Personal information
- Born: July 14, 1973 (age 53) Bettendorf, Iowa, U.S.
- Listed height: 5 ft 10 in (1.78 m)
- Listed weight: 165 lb (75 kg)

Career information
- High school: Pleasant Valley (Riverdale, Iowa)
- College: Western Illinois
- NFL draft: 1996: undrafted

Career history

Playing
- Cincinnati Bengals (1996–1997); New Orleans Saints (1997–1998); Jacksonville Jaguars (2000)*; Tampa Bay Storm (2001–2002); Buffalo Destroyers (2003); Columbus Destroyers (2004);
- * Offseason or practice squad member only

Coaching
- Indianapolis Colts (2009) NFL minority coaching intern; Western Illinois (2010–2013) Wide receivers coach; Dodge City (2013–2015) Wide receivers coach; Lafayette (2017–2018) Wide receivers coach; Indianapolis Colts (2019) Offensive quality control coach; Eastern Illinois (2022) Tight ends coach; Midwestern State (2023–2024) Wide receivers coach; Millikin (2025–present) Offensive coordinator;
- Stats at Pro Football Reference

= Gunnard Twyner =

American football player (born 1973)

Gunnard Winston Twyner (born July 14, 1973) is an American football coach and former professional wide receiver.

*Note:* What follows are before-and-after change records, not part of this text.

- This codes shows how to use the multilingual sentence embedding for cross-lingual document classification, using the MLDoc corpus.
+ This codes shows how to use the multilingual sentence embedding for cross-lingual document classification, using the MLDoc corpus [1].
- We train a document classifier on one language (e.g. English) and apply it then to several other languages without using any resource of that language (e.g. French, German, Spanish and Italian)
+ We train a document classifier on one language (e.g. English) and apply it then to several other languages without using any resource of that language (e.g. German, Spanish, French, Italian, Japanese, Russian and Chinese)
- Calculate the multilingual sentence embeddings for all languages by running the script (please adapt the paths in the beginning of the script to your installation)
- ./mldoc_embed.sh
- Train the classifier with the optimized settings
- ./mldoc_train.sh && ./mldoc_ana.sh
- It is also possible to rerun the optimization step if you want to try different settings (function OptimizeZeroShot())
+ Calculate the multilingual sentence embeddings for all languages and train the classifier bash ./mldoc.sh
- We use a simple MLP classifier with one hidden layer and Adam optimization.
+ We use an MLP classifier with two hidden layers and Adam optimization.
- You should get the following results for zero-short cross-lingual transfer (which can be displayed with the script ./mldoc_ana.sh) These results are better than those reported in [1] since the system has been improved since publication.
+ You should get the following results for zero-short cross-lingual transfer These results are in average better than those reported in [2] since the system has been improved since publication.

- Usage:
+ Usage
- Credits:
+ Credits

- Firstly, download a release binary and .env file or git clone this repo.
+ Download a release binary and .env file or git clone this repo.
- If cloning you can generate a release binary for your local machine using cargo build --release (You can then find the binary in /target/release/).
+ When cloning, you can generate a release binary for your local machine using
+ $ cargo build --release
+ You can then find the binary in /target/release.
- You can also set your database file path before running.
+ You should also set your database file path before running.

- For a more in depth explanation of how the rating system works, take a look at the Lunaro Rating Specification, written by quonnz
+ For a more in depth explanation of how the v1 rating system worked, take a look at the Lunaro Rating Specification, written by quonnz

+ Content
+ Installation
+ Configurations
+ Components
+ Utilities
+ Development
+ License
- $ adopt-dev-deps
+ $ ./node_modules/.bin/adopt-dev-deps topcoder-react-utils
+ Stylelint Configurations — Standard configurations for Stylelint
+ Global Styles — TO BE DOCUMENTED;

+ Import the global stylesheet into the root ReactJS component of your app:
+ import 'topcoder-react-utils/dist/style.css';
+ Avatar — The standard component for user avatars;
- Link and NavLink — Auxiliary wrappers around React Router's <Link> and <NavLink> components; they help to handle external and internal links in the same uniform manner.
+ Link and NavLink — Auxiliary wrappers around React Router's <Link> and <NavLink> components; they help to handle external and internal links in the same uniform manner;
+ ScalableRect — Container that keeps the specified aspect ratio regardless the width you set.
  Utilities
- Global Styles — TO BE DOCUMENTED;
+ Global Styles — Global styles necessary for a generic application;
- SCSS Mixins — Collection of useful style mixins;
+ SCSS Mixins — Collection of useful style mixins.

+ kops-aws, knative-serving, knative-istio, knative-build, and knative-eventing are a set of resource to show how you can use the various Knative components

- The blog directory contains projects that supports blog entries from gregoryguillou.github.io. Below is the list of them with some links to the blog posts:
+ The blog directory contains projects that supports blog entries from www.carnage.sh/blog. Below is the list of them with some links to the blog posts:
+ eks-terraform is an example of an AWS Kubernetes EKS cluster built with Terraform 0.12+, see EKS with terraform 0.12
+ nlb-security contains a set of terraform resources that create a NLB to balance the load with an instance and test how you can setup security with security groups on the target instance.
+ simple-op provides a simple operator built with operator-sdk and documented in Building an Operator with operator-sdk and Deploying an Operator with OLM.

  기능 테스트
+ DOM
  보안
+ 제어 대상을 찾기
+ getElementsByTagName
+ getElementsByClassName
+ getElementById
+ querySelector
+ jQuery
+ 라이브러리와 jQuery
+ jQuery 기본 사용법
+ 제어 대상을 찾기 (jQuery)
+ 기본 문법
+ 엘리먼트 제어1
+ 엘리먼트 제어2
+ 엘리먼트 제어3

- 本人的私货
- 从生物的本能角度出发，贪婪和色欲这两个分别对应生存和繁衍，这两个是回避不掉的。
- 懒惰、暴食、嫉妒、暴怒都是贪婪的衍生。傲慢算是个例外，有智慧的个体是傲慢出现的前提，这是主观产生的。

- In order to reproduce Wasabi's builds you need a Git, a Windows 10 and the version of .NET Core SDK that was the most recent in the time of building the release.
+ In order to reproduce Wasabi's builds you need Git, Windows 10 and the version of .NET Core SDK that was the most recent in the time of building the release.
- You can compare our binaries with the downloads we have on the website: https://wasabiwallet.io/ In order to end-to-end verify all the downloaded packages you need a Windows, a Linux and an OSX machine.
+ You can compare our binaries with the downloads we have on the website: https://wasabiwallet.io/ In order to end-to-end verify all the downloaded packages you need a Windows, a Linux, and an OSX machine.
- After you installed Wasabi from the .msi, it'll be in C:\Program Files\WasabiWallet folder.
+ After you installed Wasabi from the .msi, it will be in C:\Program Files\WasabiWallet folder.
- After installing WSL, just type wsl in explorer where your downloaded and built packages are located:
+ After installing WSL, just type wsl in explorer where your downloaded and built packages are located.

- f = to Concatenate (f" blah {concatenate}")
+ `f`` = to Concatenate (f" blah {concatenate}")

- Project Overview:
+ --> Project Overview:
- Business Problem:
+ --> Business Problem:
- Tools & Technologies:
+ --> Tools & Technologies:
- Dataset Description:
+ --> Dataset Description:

He is the offensive coordinator for Millikin University, a position he has held since 2025. He played in the National Football League (NFL) for the Cincinnati Bengals and New Orleans Saints. He played college football for the Western Illinois Leathernecks. He also played in the Arena Football League (AFL) for the Tampa Bay Storm and Buffalo Destroyers/Columbus Destroyers.

Twyner has spent time as a coach for the Indianapolis Colts. Prior to that he was a coach at Dodge City Community College.